YLDP Graduates Blossom and Impress with a Year’s Worth of Knowledge

YLDP board members.

YLDP board members.

By Jawahar Malhotra

HOUSTON: It was as if all the hard work of piecing together a leadership incubating program over the past five years had paid off. The organizers – the Board members – looked on with a few jitters to see if this new format for showcasing their young interns coming to enlightenment of the ways that leadership abilities had worked and sure enough their charges did not disappoint.

The Youth Leadership Development Program has been charging along its mission of taking young adults graduating from high school and on the cusp of bounding off to college and inculcating in them a dose of reality of the outside world they will soon encounter. For the past five years, the YLDP has offered a combination of classes, workshops, visits to social and charitable institutions and lectures by Houston’s political and corporate power elite to give the students a sense of the world around them, with the expectation that all the dots will connect in their young minds.

YLDP students with Consul General P. Harish and his wife Nandita.

YLDP students with Consul General P. Harish and his wife Nandita.

Each year, the class size has grown, now at 40 from the original 20. And there is a greater desire to participate judging from the turnout for the interview process that took place earlier in the month for a slot in the coming year’s program. “It is always refreshing to see the young mind blossom,” remarked YLDP Chairman Nat Krishnamurthy.

The graduation ceremony this year was once again held in the India House main hall on Saturday, August 10, but it showed a marked improvement over previous years as the program moved from a recitation of experiences by each student and handing them their awards to panel discussions by five different groups of students on current topics as varied as global affairs to national social reforms.

Fittingly enough, event co-chairs Nimmi Vale and Sangeeta Pasrija welcomed the students, their families and other guests to the graduation. “Listen to your hearts and be the best leaders you can be,” said Vale. “Believe in yourself”.

Chairman Nat Krishnamurthy gave the example of three bowls of fruits – only apples; a combined and colorful one; and one with ice cream on top – as he described the process by which, as poet William Wordsworth said, the Child is the Father of Man, but that they still need to learn as they are shown the way.
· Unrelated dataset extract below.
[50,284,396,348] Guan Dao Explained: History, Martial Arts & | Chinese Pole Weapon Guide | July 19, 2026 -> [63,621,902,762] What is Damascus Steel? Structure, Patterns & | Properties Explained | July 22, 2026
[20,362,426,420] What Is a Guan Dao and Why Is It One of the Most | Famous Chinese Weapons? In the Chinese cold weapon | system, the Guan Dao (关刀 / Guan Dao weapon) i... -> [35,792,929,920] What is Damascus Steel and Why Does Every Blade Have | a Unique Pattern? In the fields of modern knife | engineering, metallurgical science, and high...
He described YLDP’s mentoring program, which includes visiting the Habitat for Humanity, the Lighthouse for the Blind and Richmond State School to name a few, and the dedicated Board. “After you are on your way of Life, remember us,” he ended, “and tell us what you think of this experience.”
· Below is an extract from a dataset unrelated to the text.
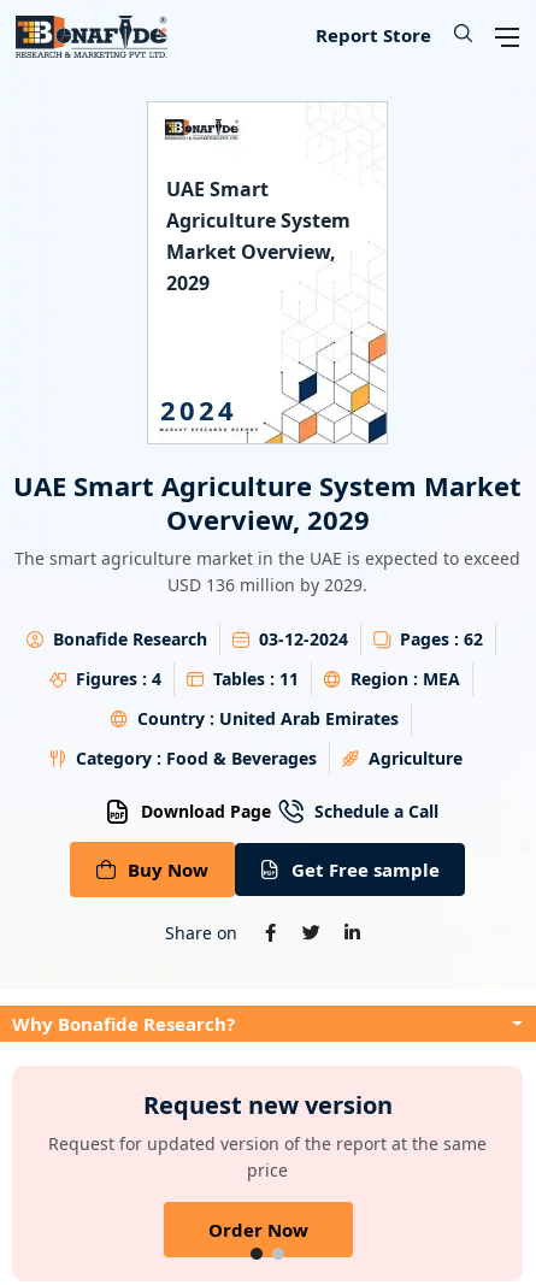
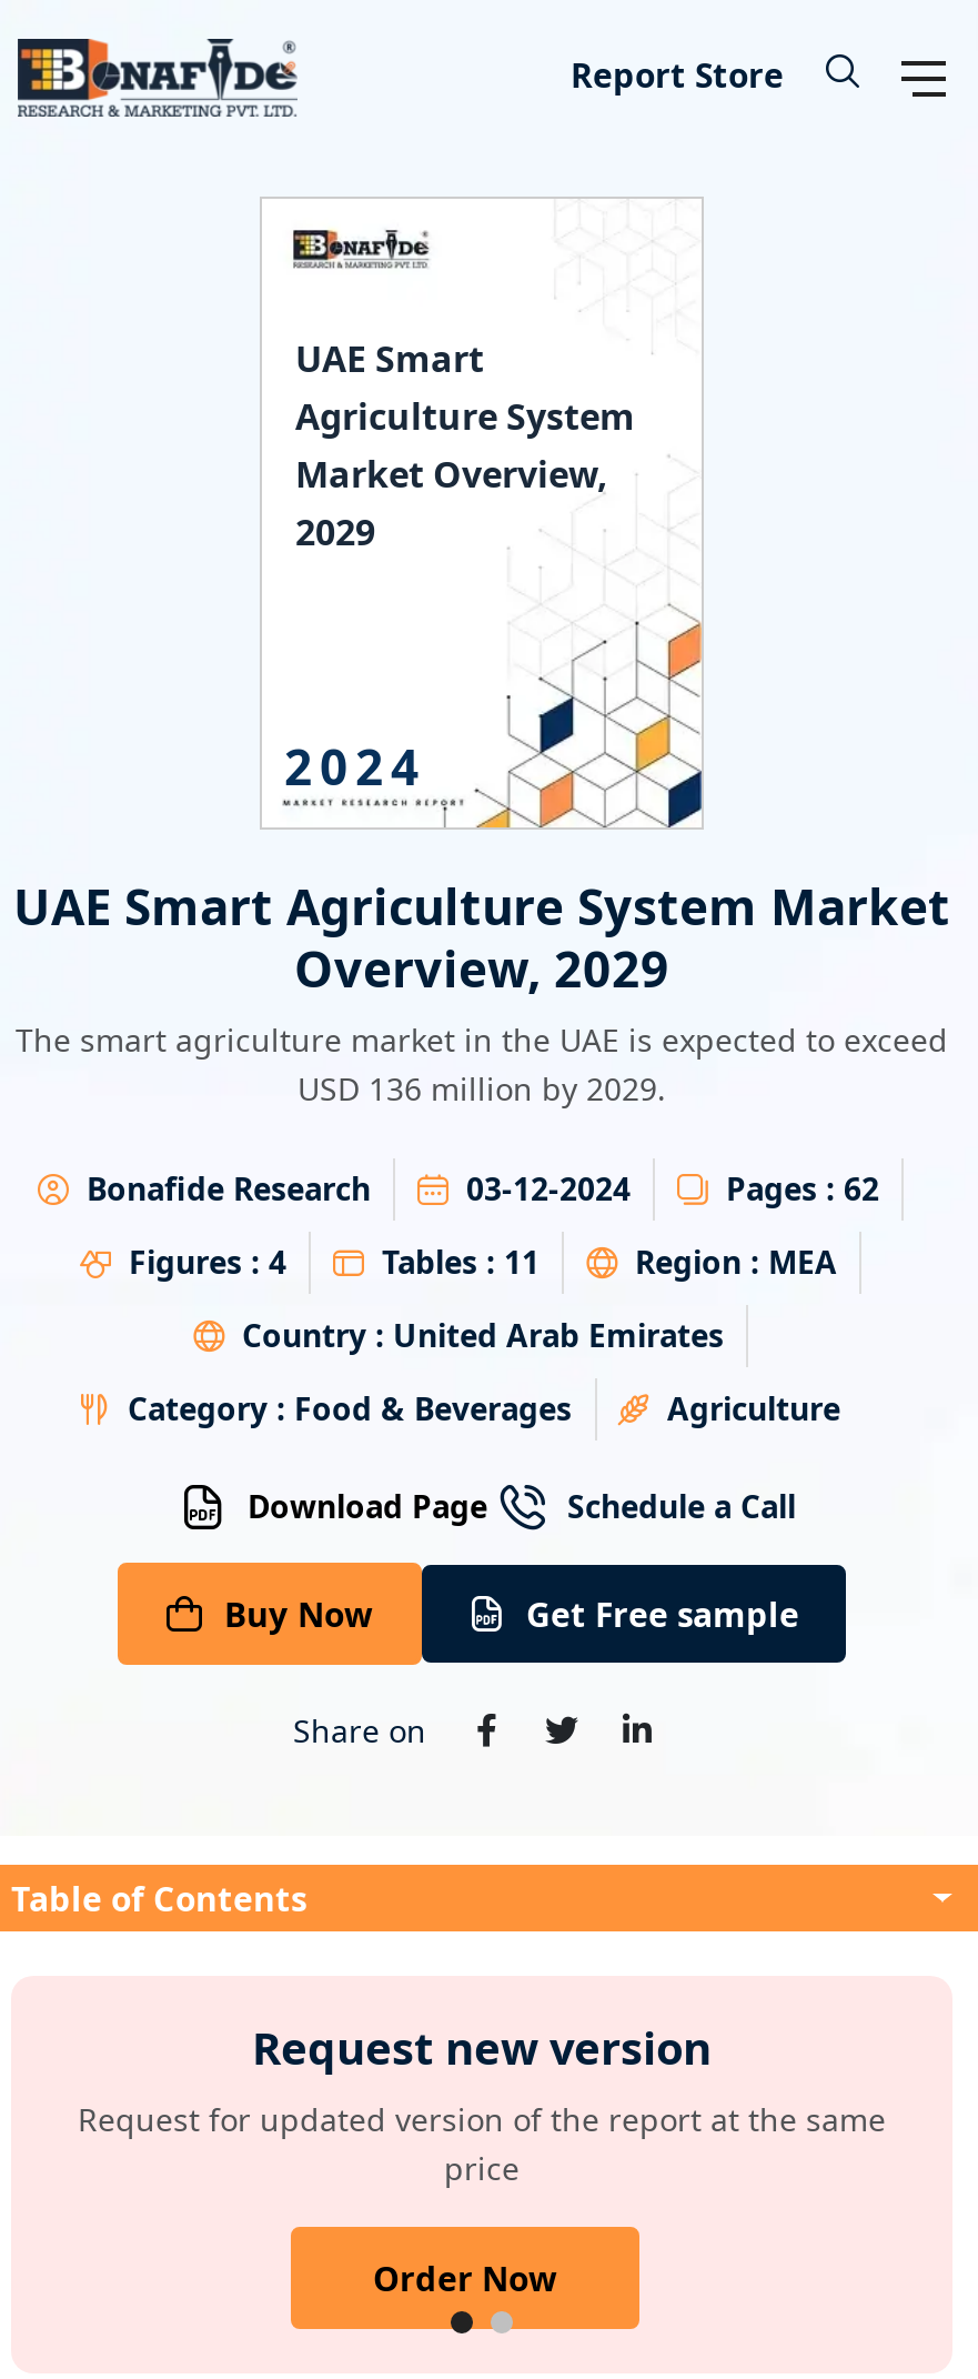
[12,1012,235,1036] Why Bonafide Research? -> [11,1877,306,1921] Table of Contents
YLDP President for the past five years Sushma Bhan quoted from a Harvard Business School Review article which asked why anyone should be led by you? She then enumerated several suggested steps including needing a strategy, vision and execution; being authentic, relating to people, timing and daring to be different. “And you women don’t have to be like the men,” she added, quoting Martin Luther King Jr. “’The ultimate measure of a man …. is where he stands in times of controversy.”

Bhan acknowledged Ashok Rao and Krishnamurthy for their $1,000 donations to the program and she deeply appreciated the support that Shell Oil has given – $10,000 over the last five years – towards the YLDP. The lunch for the event was catered by Annam restaurant on Highway 6.

The panel discussions were lively and engaging, and showed the way that the young minds saw the world around them, albeit one colored through the US experiences they live daily, a point alluded to later by the Indian Consul General Parvathaneni Harish when he gave his keynote speech.

The topics varied from Gay Rights and the recent striking down of the Defense of Marriage Act; the Arab Spring and its aftermath; Whistleblowers and the Edward Snowden case; Gun Control and Social Media and showed the intellectual range that the students had to explore in order to formulate and articulate their opinions. Not surprisingly, very few of them offered a conservative approach to these issues, offering a refreshingly open-minded discussion instead.

US Congressman Al Green who came in just in time to hear the Whistleblower discussion said he was “blown away” by the depth of the student’s research and dialogue. He went on to speak about the future that these young minds would have to deal with and offered his best wishes for fulfilling careers.

Consul General Harish encapsulated the experiences that the young adults could look forward to by stating that “humans have identities integrally linked to the evolution of human consciousness” and “we have to grapple with the various identities we have.” He enumerated the various identities the students had: US citizens, Indian origin, Houstonians, religious and linguistic affiliations and pointed out that they would downplay some and not others. He asked that the students bear in mind their Indian origins and stay connected and inquisitive with it but learning more about the culture, politics and lifestyles in India and stressed the importance of being multi-lingual.

“Ninety percent of Indians came to the US as students, with qualifications as engineers, doctors and so on,” Harish continued. “Their dreams were Indian dreams for their future.” He asked that the students make an effort to understand where these dreams were shaped by visiting India and discussing it in detail, just like in the panel discussions. Harish helped to hand out some of the graduating certificates and awards.